We’ve just completed a pair of ebony bedside cabinets for one of my special clients. I was asked to make these pieces for the bedroom of a new London apartment that had just been renovated for my client. This is not their main home, I’ve worked with them on several pieces in that property but this was my first for the London flat. An architect had been commissioned to do the conversion and he obviously had got involved with some of the decoration and styling of the interior. The reason I say that is that it was full a very fashionable Wenge timber and plain rather masculine surfaces.
The furniture had to fit in with this environment. Yet I didn’t want to make something as brutal and overwhelmingly masculine as this for a bedroom. I wanted to do something for them that was a simple black cube with subtle details and beautiful construction. We decided we would inlay a circle in the top of the cabinet in the same veneer but changing where the veneer was taken from log. Very subtle. I used circles and squares on this design. These are classical design elements that have been used for thousands of years. If you use them, and they are great things to use because you can’t argue with a circle, you have to use them carefully with subtlety.

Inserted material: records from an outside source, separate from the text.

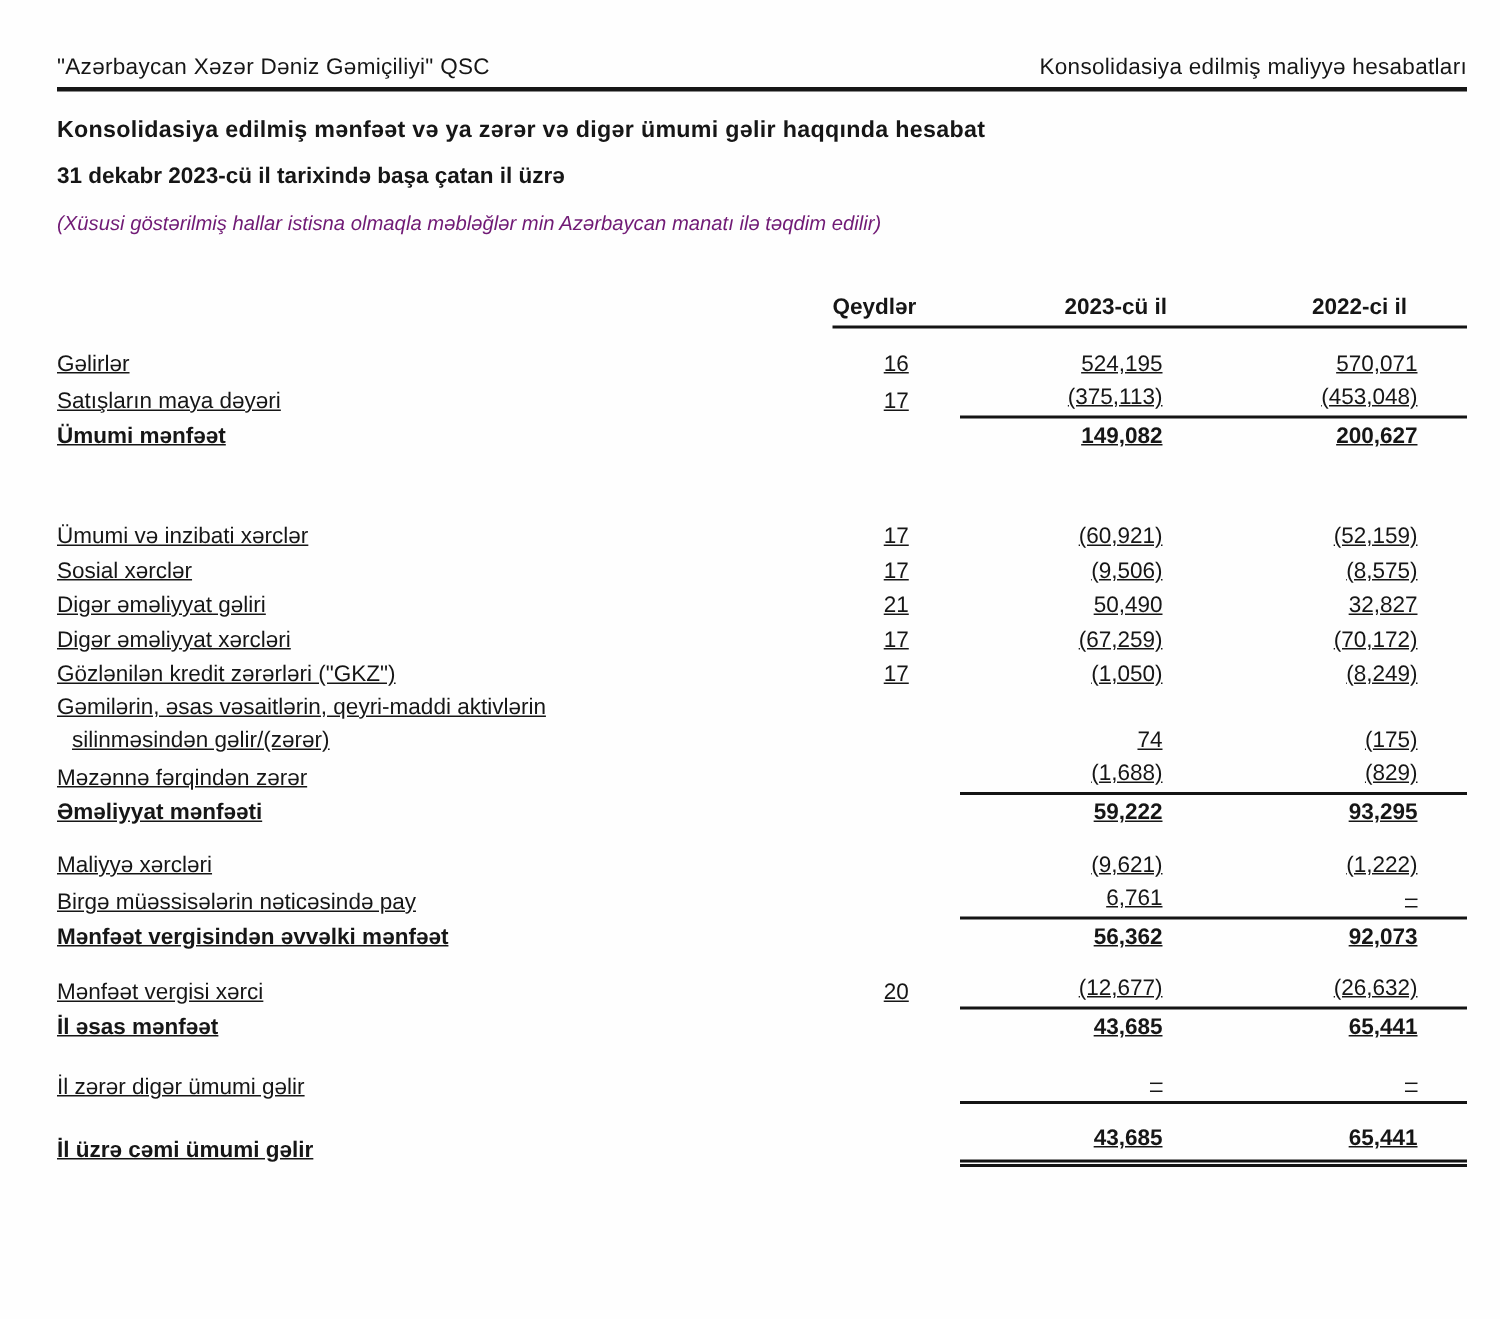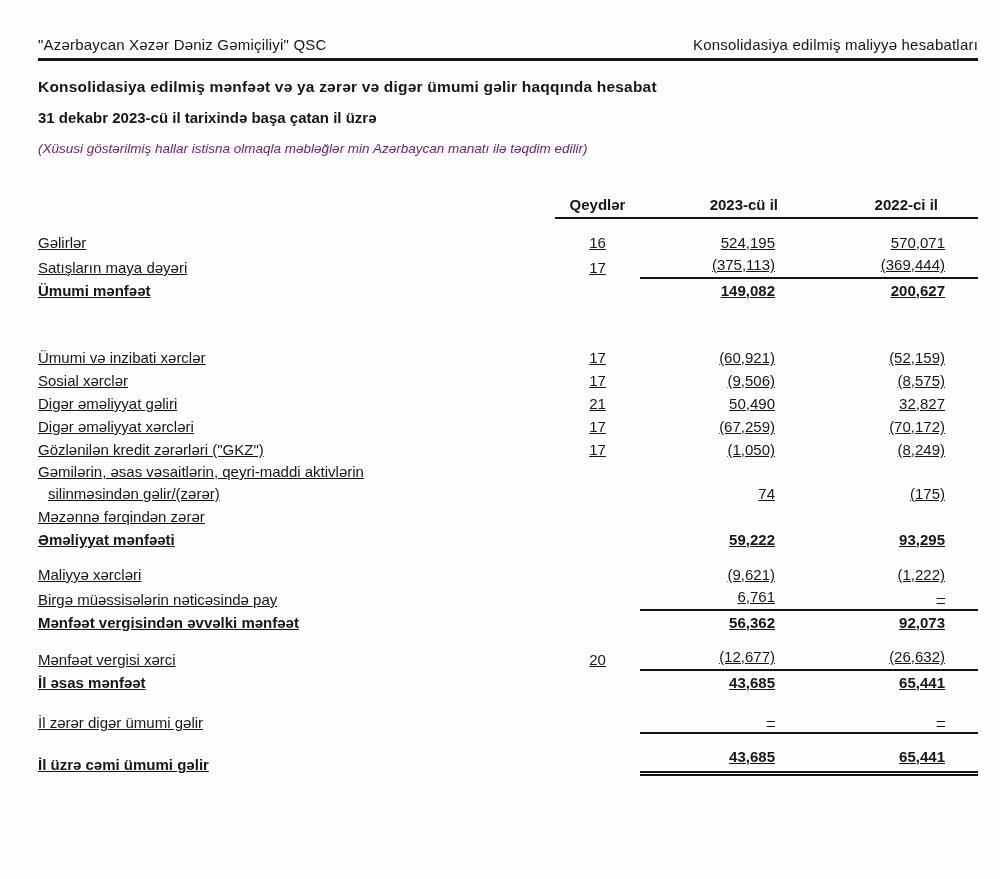--- a/index.html
+++ b/index.html
@@ -42,7 +42,7 @@
     border-bottom: 2px solid #141414;
     padding-bottom: 4px;
   }
-  .h-note { width: 85px; text-align: center; }
+  .h-note { width: 85px; text-align: left; }
   .h-values { width: 338px; box-sizing: border-box; display: flex; padding-right: 40px; }
   .h-2023 { width: 138px; text-align: right; }
   .h-2022 { flex: 1; text-align: right; }

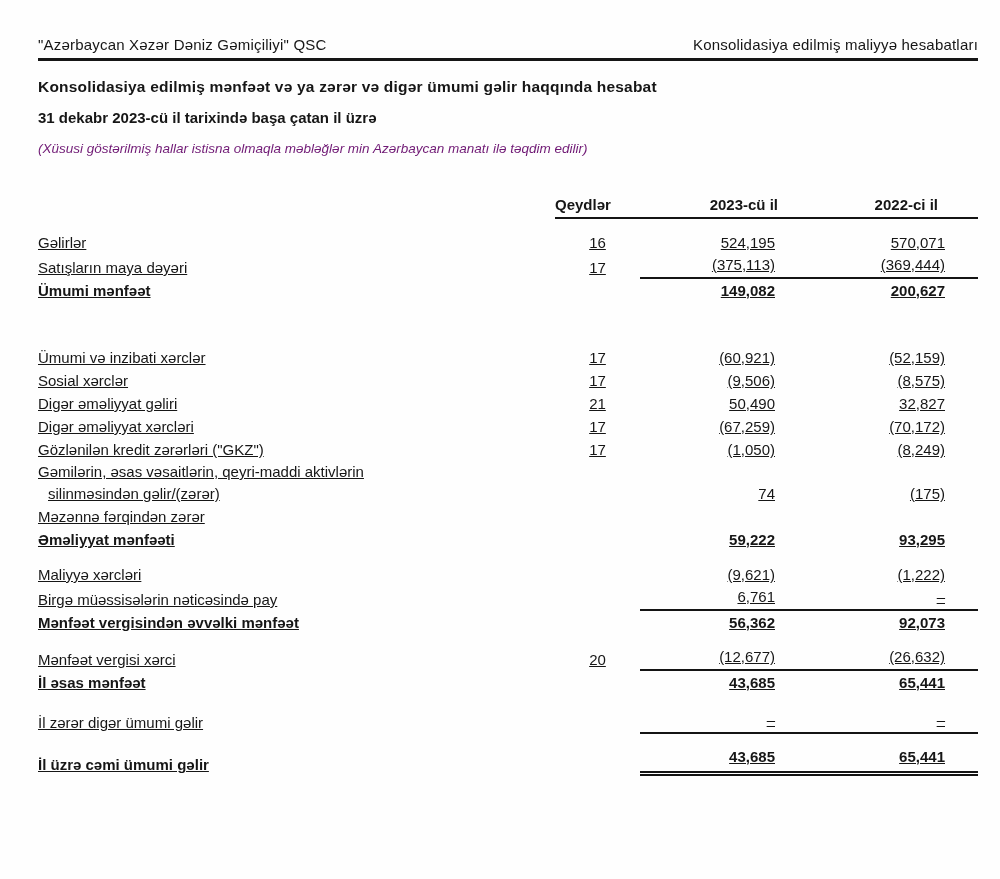--- a/index.html
+++ b/index.html
@@ -121,7 +121,7 @@
       <div class="c-note">17</div>
       <div class="c-values rule-below">
         <div class="c-v2023">(375,113)</div>
-        <div class="c-v2022">(369,444)</div>
+        <div class="c-v2022">(453,048)</div>
       </div>
     </div>
   </div>

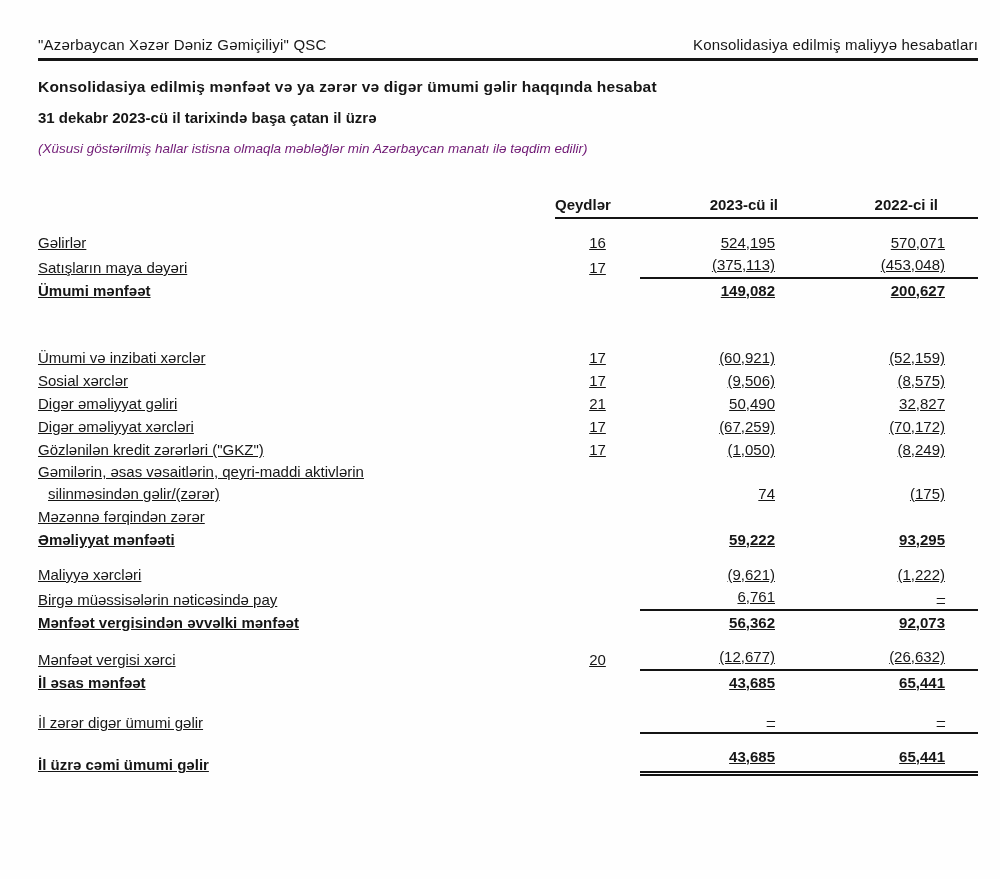--- a/index.html
+++ b/index.html
@@ -222,6 +222,13 @@
     <div class="c-label">
             <div>Məzənnə fərqindən zərər</div>
           </div>
+    <div class="righthalf">
+      <div class="c-note"></div>
+      <div class="c-values rule-below">
+        <div class="c-v2023">(1,688)</div>
+        <div class="c-v2022">(829)</div>
+      </div>
+    </div>
   </div>
 
   <div class="row bold">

I echoed the circle again into details that we inlaid into the surfaces of the drawer fronts. Again this was done with simplicity and subtlety. The only thing showing being a faint ring of light where these discs are raised above the surface.

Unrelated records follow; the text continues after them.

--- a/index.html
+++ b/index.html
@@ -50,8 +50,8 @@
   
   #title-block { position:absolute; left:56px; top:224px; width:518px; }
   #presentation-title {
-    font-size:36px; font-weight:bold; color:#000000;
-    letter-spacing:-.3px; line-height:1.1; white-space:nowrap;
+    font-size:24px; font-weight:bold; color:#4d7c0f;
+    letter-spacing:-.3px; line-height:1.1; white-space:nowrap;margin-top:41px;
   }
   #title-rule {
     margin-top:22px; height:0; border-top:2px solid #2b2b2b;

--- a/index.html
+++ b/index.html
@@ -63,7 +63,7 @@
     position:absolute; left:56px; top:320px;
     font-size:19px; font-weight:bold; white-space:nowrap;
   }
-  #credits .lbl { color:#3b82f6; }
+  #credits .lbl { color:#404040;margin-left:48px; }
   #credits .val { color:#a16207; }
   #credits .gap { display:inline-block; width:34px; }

The top surface of the cabinets are slightly dished not dead flat, they hollow towards the centre of the piece. All of these carefully considered but small details come together I hope to make a piece of interest and integrity. Certainly these are quality pieces of furniture, however I doubt whether any of them will register in the photograph.
When I was researching my book “Furniture with Soul” one of the top furniture makers I spoke to said “Dave when it’s all said and done were all in this great photographic competition” Now maybe he’s right and the image that goes pop off the page will carry the day and the reputation of the maker. But we’re talking here about objects not digital files and it is the human being in contact with the actual furniture that should be making the judgement not “the great unwashed” seeing a picture in a glossy magazine.
Somehow I think I’m going to be shovelling snow uphill here. But I do believe that “less is more”. I believe in visually simple resolved objects that conceal their complexity, that visually implode, reserving their character, their details and complexity. So to be discovered later upon acquaintance. Like an interesting friend, so much more interesting to know than the showy arm waving extroverts.